:: STUDY MATERIAL
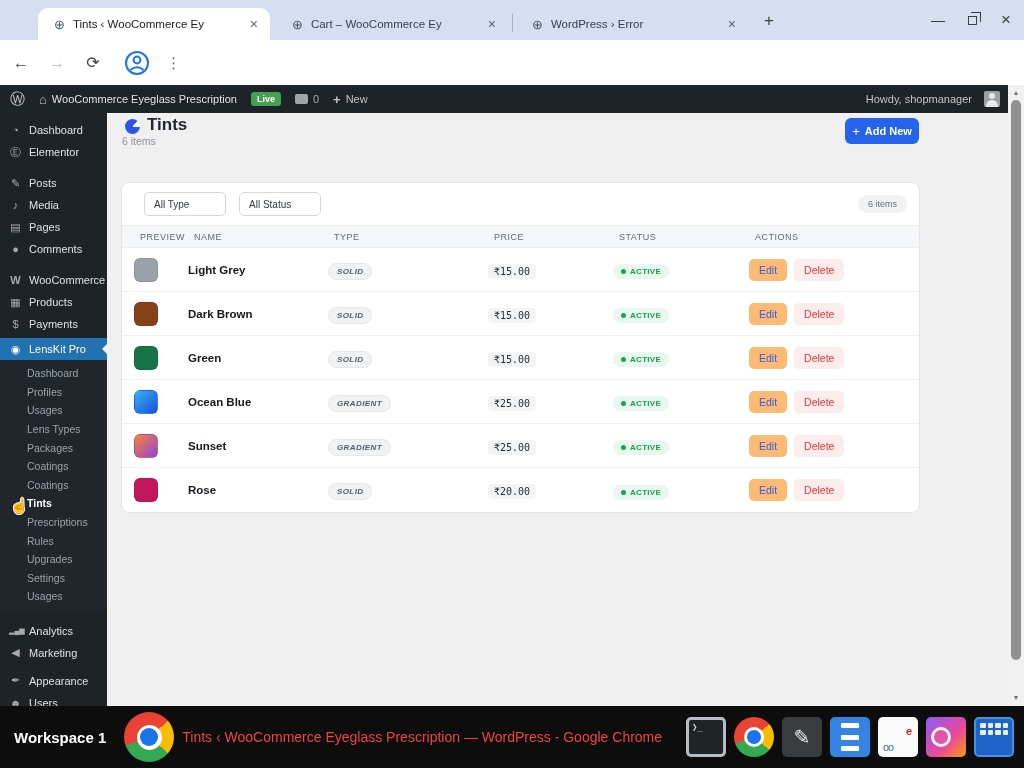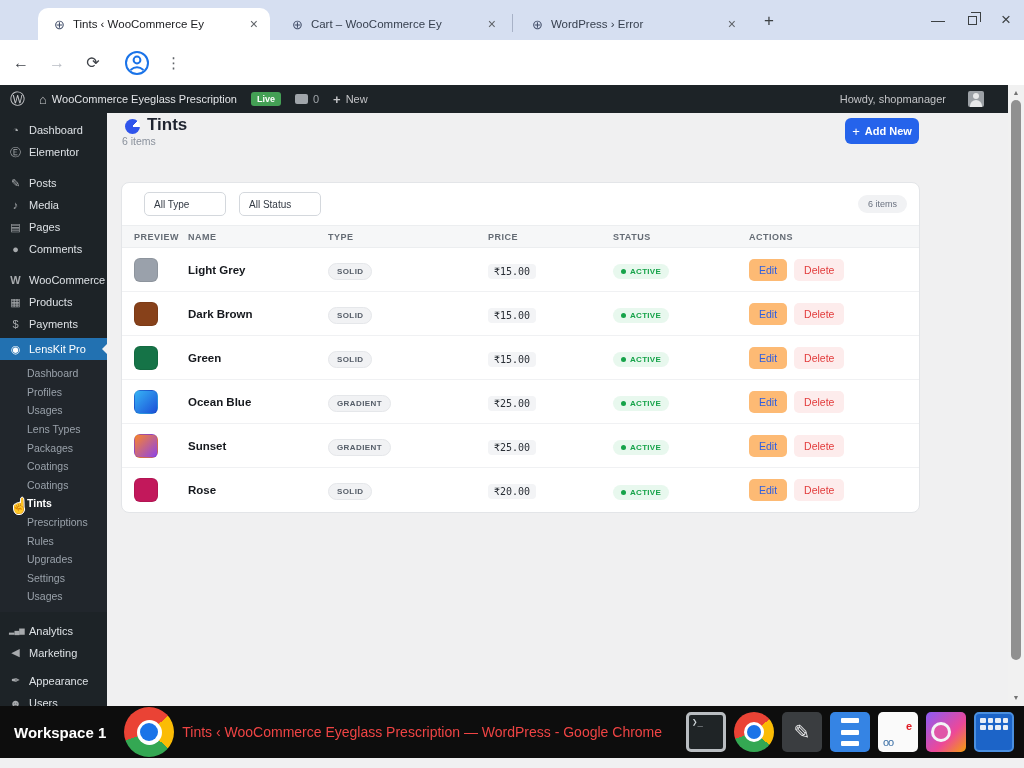"Howdy, shopmanager" .ab-right { gap: 22px -> 12px; padding-right: 24px -> 8px }
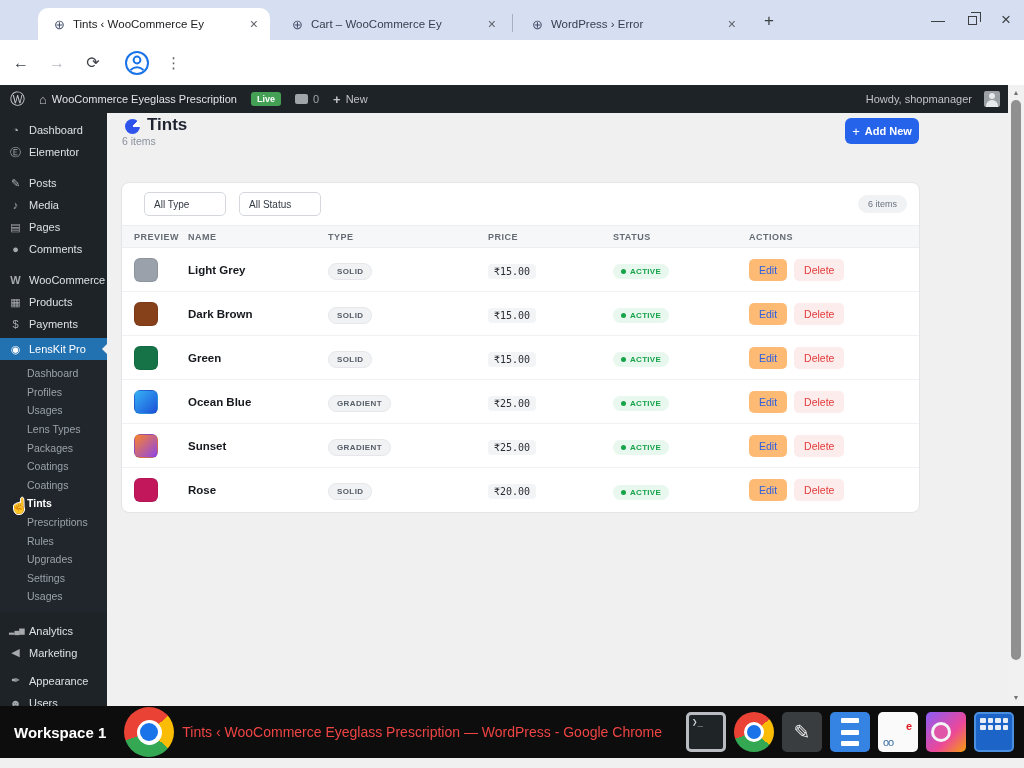"PREVIEW" .th { font-weight: bold -> normal; margin-left: none -> 6px }
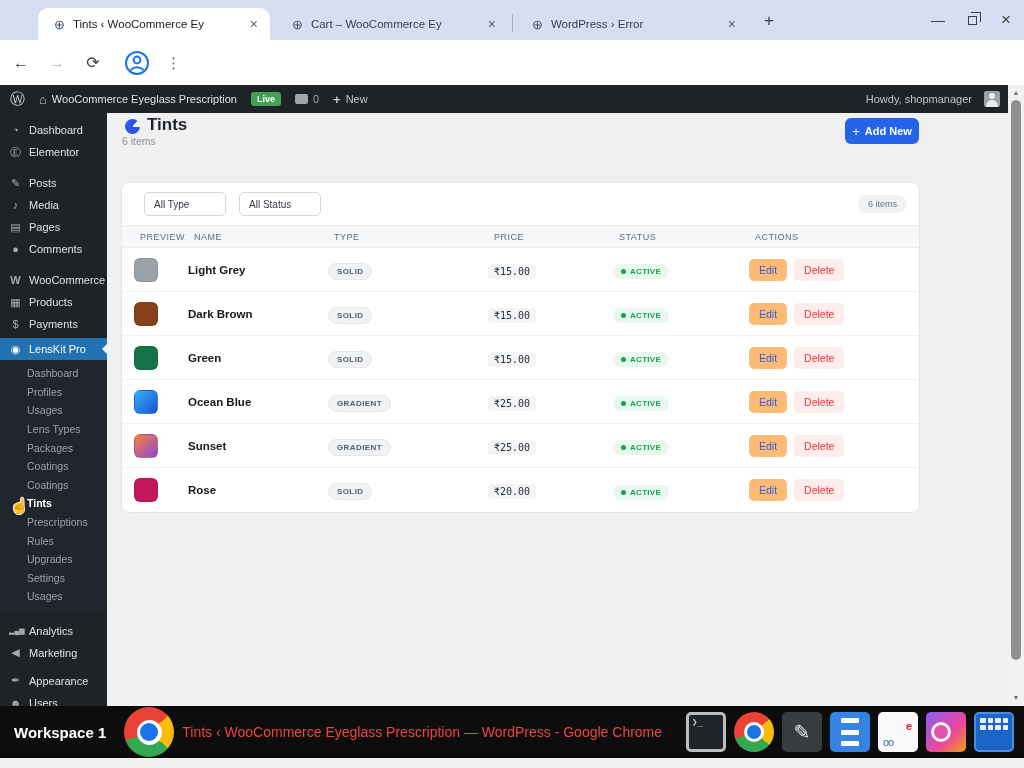"SOLID" .type-pill { font-style: none -> italic }
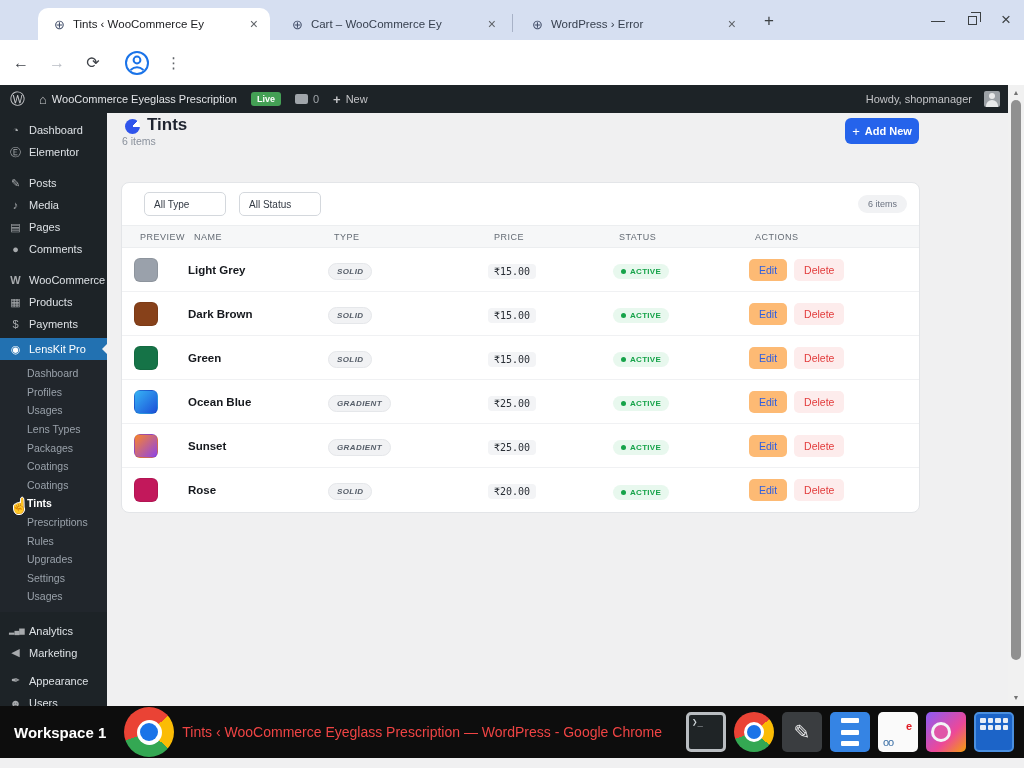"Workspace 1" .taskbar { height: 52px -> 62px }
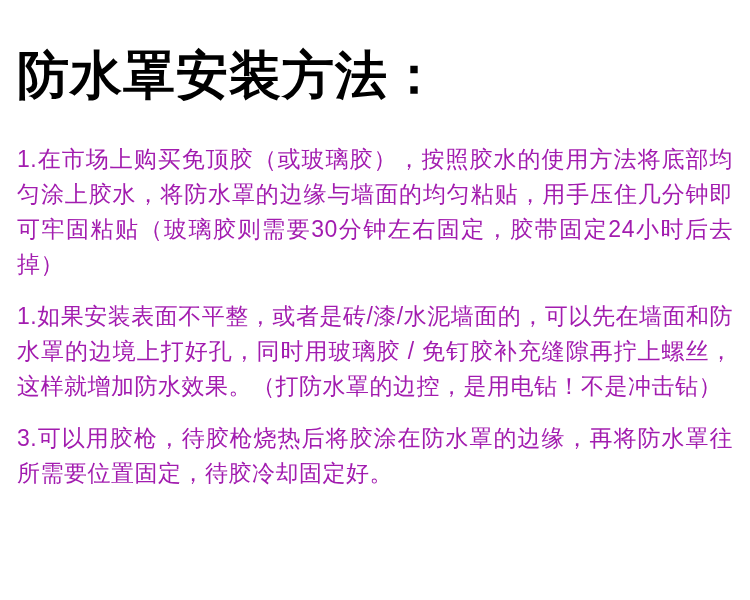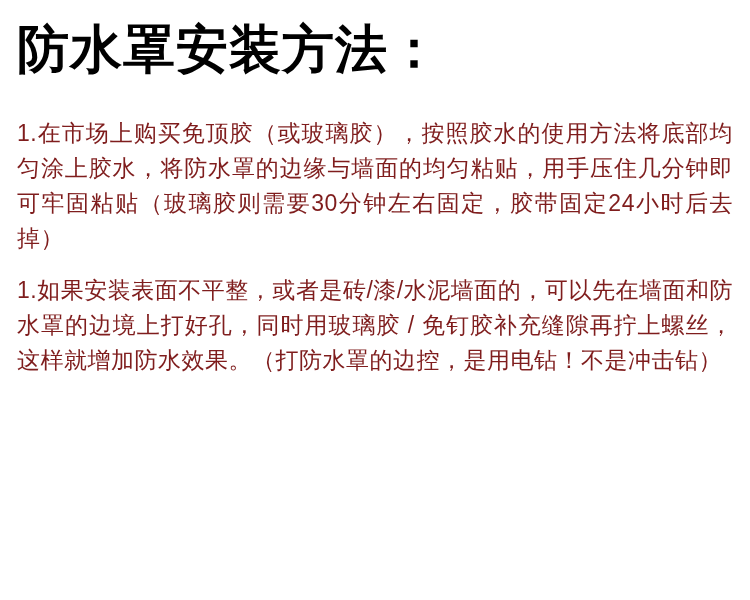"防水罩安装方法：" .page { padding: 4px 17px 0 17px -> 30px 17px 0 17px }
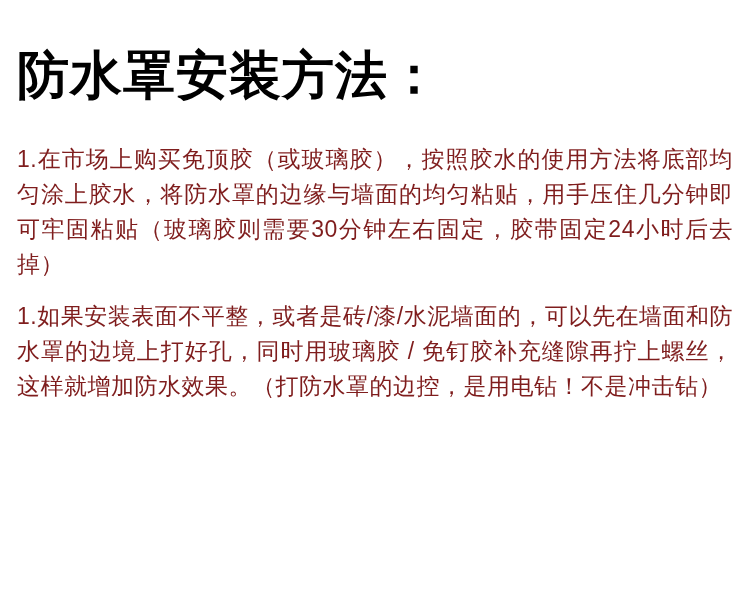"1.在市场上购买免顶胶（或玻璃胶），按照胶水的使用方法将底部均匀涂上胶水，将防水" .doc-paragraph { color: #7f1d1d -> #a21caf }
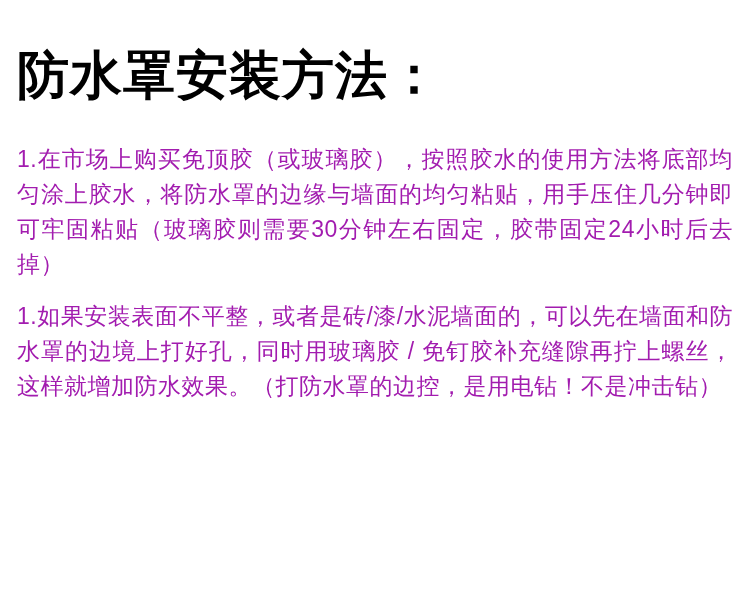"3.可以用胶枪，待胶枪烧热后将胶涂在防水罩的边缘，再将防水罩往所需要位置固定，待" p.doc-paragraph { html: none -> <p>3.可以用胶枪，待胶枪烧热后将胶涂在防水罩的边缘，再将防水罩往所需要位置固定，待胶冷却固定好。</p> }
::::
PROBLEM TO SOLVE ->
An exact transcription is needed, covering the line with "color: #7f1d1d ->" and every line after it to the end of the entries, but not the pictures.

WRITTEN ANSWER ->
"1.在市场上购买免顶胶（或玻璃胶），按照胶水的使用方法将底部均匀涂上胶水，将防水" .doc-paragraph { color: #7f1d1d -> #a21caf }
"3.可以用胶枪，待胶枪烧热后将胶涂在防水罩的边缘，再将防水罩往所需要位置固定，待" p.doc-paragraph { html: none -> <p>3.可以用胶枪，待胶枪烧热后将胶涂在防水罩的边缘，再将防水罩往所需要位置固定，待胶冷却固定好。</p> }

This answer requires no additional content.